»»

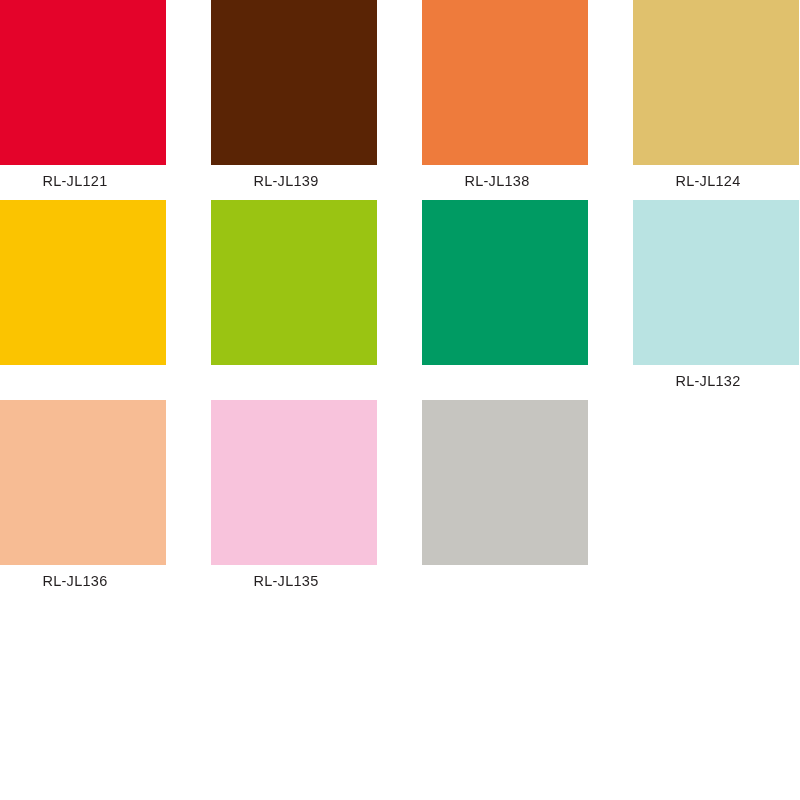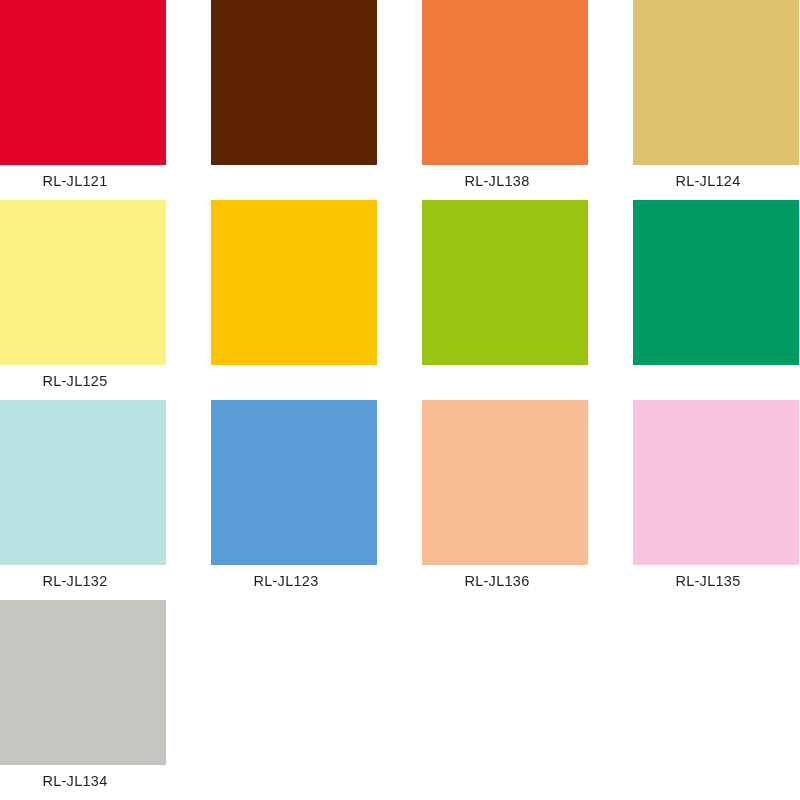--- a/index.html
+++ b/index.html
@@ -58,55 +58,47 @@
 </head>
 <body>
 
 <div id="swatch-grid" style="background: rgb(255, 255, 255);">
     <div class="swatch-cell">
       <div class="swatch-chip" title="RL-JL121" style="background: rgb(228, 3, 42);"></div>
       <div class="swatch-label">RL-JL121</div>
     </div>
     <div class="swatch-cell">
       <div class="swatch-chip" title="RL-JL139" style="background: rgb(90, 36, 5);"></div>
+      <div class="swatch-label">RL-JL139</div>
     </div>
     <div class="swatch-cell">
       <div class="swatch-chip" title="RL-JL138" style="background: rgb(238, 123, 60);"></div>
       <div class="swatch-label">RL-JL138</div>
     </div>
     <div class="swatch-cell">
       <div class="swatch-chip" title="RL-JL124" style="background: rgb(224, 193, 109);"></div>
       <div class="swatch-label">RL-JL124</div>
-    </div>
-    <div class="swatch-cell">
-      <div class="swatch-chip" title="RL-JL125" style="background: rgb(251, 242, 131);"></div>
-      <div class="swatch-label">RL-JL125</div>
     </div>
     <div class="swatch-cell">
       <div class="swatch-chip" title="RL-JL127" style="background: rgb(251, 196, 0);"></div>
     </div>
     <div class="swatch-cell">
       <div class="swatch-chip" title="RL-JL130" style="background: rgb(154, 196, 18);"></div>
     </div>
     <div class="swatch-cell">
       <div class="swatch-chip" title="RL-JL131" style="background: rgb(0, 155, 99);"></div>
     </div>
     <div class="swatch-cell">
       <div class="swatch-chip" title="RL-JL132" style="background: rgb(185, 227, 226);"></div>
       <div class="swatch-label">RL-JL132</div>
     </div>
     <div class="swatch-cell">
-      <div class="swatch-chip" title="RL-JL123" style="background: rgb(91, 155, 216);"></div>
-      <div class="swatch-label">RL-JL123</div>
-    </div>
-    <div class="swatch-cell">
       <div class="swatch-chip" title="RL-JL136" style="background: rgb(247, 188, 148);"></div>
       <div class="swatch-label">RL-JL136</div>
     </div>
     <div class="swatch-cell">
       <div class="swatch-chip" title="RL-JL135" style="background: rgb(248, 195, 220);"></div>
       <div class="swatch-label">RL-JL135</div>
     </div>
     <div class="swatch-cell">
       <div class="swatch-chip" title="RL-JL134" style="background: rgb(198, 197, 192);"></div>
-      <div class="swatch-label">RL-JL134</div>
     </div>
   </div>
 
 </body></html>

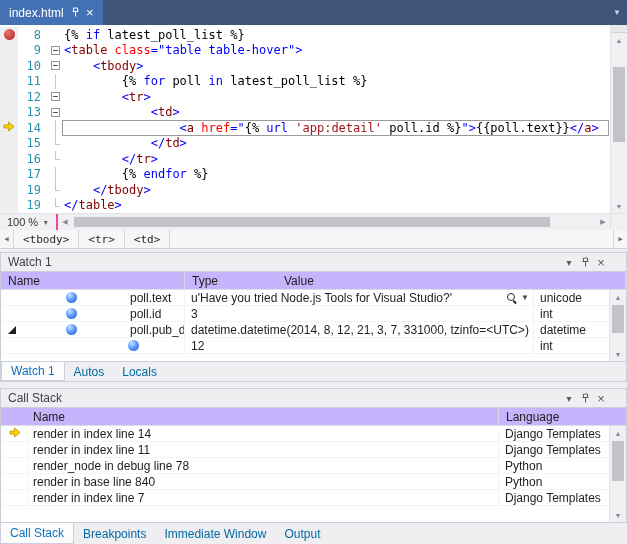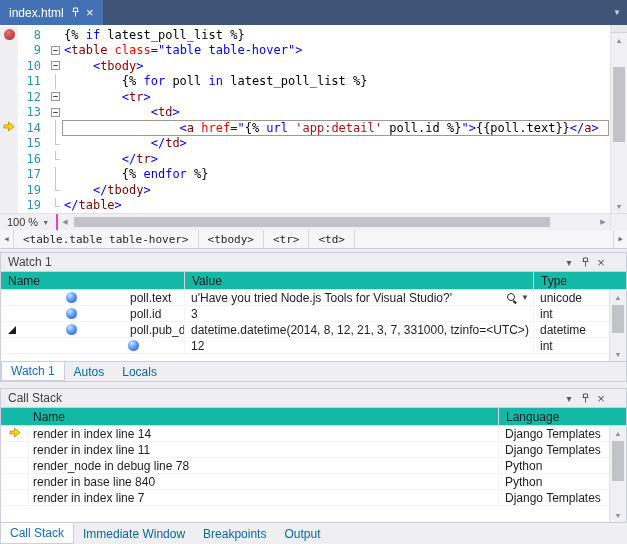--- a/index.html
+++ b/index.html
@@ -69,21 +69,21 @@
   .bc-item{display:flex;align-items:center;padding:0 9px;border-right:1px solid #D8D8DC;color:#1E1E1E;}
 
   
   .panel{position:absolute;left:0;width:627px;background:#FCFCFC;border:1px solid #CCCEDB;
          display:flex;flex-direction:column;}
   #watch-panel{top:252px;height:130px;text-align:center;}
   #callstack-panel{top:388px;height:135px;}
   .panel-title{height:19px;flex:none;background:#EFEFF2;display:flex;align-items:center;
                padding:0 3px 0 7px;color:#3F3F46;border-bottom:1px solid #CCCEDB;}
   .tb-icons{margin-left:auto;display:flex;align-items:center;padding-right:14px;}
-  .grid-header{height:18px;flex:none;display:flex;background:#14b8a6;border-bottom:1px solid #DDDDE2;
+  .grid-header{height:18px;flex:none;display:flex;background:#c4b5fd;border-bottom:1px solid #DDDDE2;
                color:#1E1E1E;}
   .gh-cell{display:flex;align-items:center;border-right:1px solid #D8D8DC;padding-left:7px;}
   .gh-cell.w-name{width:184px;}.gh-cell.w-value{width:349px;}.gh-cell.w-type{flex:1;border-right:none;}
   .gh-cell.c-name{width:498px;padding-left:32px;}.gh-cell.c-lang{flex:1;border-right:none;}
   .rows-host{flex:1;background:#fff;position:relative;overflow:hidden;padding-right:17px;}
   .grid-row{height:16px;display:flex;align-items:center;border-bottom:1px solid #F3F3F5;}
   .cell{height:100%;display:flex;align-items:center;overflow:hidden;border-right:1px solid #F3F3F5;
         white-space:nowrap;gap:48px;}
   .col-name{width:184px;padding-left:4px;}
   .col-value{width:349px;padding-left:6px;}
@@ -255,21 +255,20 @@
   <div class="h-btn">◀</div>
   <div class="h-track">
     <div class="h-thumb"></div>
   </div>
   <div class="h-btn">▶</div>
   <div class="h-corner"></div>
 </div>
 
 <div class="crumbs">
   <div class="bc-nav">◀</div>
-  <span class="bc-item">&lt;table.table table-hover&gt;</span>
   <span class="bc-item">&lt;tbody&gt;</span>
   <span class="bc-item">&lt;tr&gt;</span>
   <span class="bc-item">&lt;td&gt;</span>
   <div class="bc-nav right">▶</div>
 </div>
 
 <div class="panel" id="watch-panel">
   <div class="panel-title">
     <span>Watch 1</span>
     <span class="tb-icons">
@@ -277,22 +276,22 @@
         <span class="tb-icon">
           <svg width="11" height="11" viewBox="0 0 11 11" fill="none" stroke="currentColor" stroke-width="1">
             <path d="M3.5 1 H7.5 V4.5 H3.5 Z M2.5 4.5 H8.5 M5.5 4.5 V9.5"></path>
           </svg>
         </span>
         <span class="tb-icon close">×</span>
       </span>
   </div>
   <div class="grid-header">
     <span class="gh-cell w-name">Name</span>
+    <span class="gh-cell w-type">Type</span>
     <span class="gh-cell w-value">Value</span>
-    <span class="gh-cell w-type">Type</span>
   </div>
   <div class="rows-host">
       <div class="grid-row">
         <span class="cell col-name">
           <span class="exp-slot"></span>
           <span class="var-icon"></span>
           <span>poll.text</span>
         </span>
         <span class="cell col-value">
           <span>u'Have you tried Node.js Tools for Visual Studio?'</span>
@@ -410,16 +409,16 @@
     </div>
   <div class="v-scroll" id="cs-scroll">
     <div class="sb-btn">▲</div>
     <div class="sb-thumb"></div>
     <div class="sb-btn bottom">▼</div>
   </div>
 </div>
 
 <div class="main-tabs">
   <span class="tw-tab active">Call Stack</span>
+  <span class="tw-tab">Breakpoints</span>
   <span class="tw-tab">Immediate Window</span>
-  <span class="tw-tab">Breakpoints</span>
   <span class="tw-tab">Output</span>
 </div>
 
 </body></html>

««

Repeat the material above word for word and skip every image in it.

**Solution to the exercise**
--- a/index.html
+++ b/index.html
@@ -58,55 +58,47 @@
 </head>
 <body>
 
 <div id="swatch-grid" style="background: rgb(255, 255, 255);">
     <div class="swatch-cell">
       <div class="swatch-chip" title="RL-JL121" style="background: rgb(228, 3, 42);"></div>
       <div class="swatch-label">RL-JL121</div>
     </div>
     <div class="swatch-cell">
       <div class="swatch-chip" title="RL-JL139" style="background: rgb(90, 36, 5);"></div>
+      <div class="swatch-label">RL-JL139</div>
     </div>
     <div class="swatch-cell">
       <div class="swatch-chip" title="RL-JL138" style="background: rgb(238, 123, 60);"></div>
       <div class="swatch-label">RL-JL138</div>
     </div>
     <div class="swatch-cell">
       <div class="swatch-chip" title="RL-JL124" style="background: rgb(224, 193, 109);"></div>
       <div class="swatch-label">RL-JL124</div>
-    </div>
-    <div class="swatch-cell">
-      <div class="swatch-chip" title="RL-JL125" style="background: rgb(251, 242, 131);"></div>
-      <div class="swatch-label">RL-JL125</div>
     </div>
     <div class="swatch-cell">
       <div class="swatch-chip" title="RL-JL127" style="background: rgb(251, 196, 0);"></div>
     </div>
     <div class="swatch-cell">
       <div class="swatch-chip" title="RL-JL130" style="background: rgb(154, 196, 18);"></div>
     </div>
     <div class="swatch-cell">
       <div class="swatch-chip" title="RL-JL131" style="background: rgb(0, 155, 99);"></div>
     </div>
     <div class="swatch-cell">
       <div class="swatch-chip" title="RL-JL132" style="background: rgb(185, 227, 226);"></div>
       <div class="swatch-label">RL-JL132</div>
     </div>
     <div class="swatch-cell">
-      <div class="swatch-chip" title="RL-JL123" style="background: rgb(91, 155, 216);"></div>
-      <div class="swatch-label">RL-JL123</div>
-    </div>
-    <div class="swatch-cell">
       <div class="swatch-chip" title="RL-JL136" style="background: rgb(247, 188, 148);"></div>
       <div class="swatch-label">RL-JL136</div>
     </div>
     <div class="swatch-cell">
       <div class="swatch-chip" title="RL-JL135" style="background: rgb(248, 195, 220);"></div>
       <div class="swatch-label">RL-JL135</div>
     </div>
     <div class="swatch-cell">
       <div class="swatch-chip" title="RL-JL134" style="background: rgb(198, 197, 192);"></div>
-      <div class="swatch-label">RL-JL134</div>
     </div>
   </div>
 
 </body></html>

--- a/index.html
+++ b/index.html
@@ -69,21 +69,21 @@
   .bc-item{display:flex;align-items:center;padding:0 9px;border-right:1px solid #D8D8DC;color:#1E1E1E;}
 
   
   .panel{position:absolute;left:0;width:627px;background:#FCFCFC;border:1px solid #CCCEDB;
          display:flex;flex-direction:column;}
   #watch-panel{top:252px;height:130px;text-align:center;}
   #callstack-panel{top:388px;height:135px;}
   .panel-title{height:19px;flex:none;background:#EFEFF2;display:flex;align-items:center;
                padding:0 3px 0 7px;color:#3F3F46;border-bottom:1px solid #CCCEDB;}
   .tb-icons{margin-left:auto;display:flex;align-items:center;padding-right:14px;}
-  .grid-header{height:18px;flex:none;display:flex;background:#14b8a6;border-bottom:1px solid #DDDDE2;
+  .grid-header{height:18px;flex:none;display:flex;background:#c4b5fd;border-bottom:1px solid #DDDDE2;
                color:#1E1E1E;}
   .gh-cell{display:flex;align-items:center;border-right:1px solid #D8D8DC;padding-left:7px;}
   .gh-cell.w-name{width:184px;}.gh-cell.w-value{width:349px;}.gh-cell.w-type{flex:1;border-right:none;}
   .gh-cell.c-name{width:498px;padding-left:32px;}.gh-cell.c-lang{flex:1;border-right:none;}
   .rows-host{flex:1;background:#fff;position:relative;overflow:hidden;padding-right:17px;}
   .grid-row{height:16px;display:flex;align-items:center;border-bottom:1px solid #F3F3F5;}
   .cell{height:100%;display:flex;align-items:center;overflow:hidden;border-right:1px solid #F3F3F5;
         white-space:nowrap;gap:48px;}
   .col-name{width:184px;padding-left:4px;}
   .col-value{width:349px;padding-left:6px;}
@@ -255,21 +255,20 @@
   <div class="h-btn">◀</div>
   <div class="h-track">
     <div class="h-thumb"></div>
   </div>
   <div class="h-btn">▶</div>
   <div class="h-corner"></div>
 </div>
 
 <div class="crumbs">
   <div class="bc-nav">◀</div>
-  <span class="bc-item">&lt;table.table table-hover&gt;</span>
   <span class="bc-item">&lt;tbody&gt;</span>
   <span class="bc-item">&lt;tr&gt;</span>
   <span class="bc-item">&lt;td&gt;</span>
   <div class="bc-nav right">▶</div>
 </div>
 
 <div class="panel" id="watch-panel">
   <div class="panel-title">
     <span>Watch 1</span>
     <span class="tb-icons">
@@ -277,22 +276,22 @@
         <span class="tb-icon">
           <svg width="11" height="11" viewBox="0 0 11 11" fill="none" stroke="currentColor" stroke-width="1">
             <path d="M3.5 1 H7.5 V4.5 H3.5 Z M2.5 4.5 H8.5 M5.5 4.5 V9.5"></path>
           </svg>
         </span>
         <span class="tb-icon close">×</span>
       </span>
   </div>
   <div class="grid-header">
     <span class="gh-cell w-name">Name</span>
+    <span class="gh-cell w-type">Type</span>
     <span class="gh-cell w-value">Value</span>
-    <span class="gh-cell w-type">Type</span>
   </div>
   <div class="rows-host">
       <div class="grid-row">
         <span class="cell col-name">
           <span class="exp-slot"></span>
           <span class="var-icon"></span>
           <span>poll.text</span>
         </span>
         <span class="cell col-value">
           <span>u'Have you tried Node.js Tools for Visual Studio?'</span>
@@ -410,16 +409,16 @@
     </div>
   <div class="v-scroll" id="cs-scroll">
     <div class="sb-btn">▲</div>
     <div class="sb-thumb"></div>
     <div class="sb-btn bottom">▼</div>
   </div>
 </div>
 
 <div class="main-tabs">
   <span class="tw-tab active">Call Stack</span>
+  <span class="tw-tab">Breakpoints</span>
   <span class="tw-tab">Immediate Window</span>
-  <span class="tw-tab">Breakpoints</span>
   <span class="tw-tab">Output</span>
 </div>
 
 </body></html>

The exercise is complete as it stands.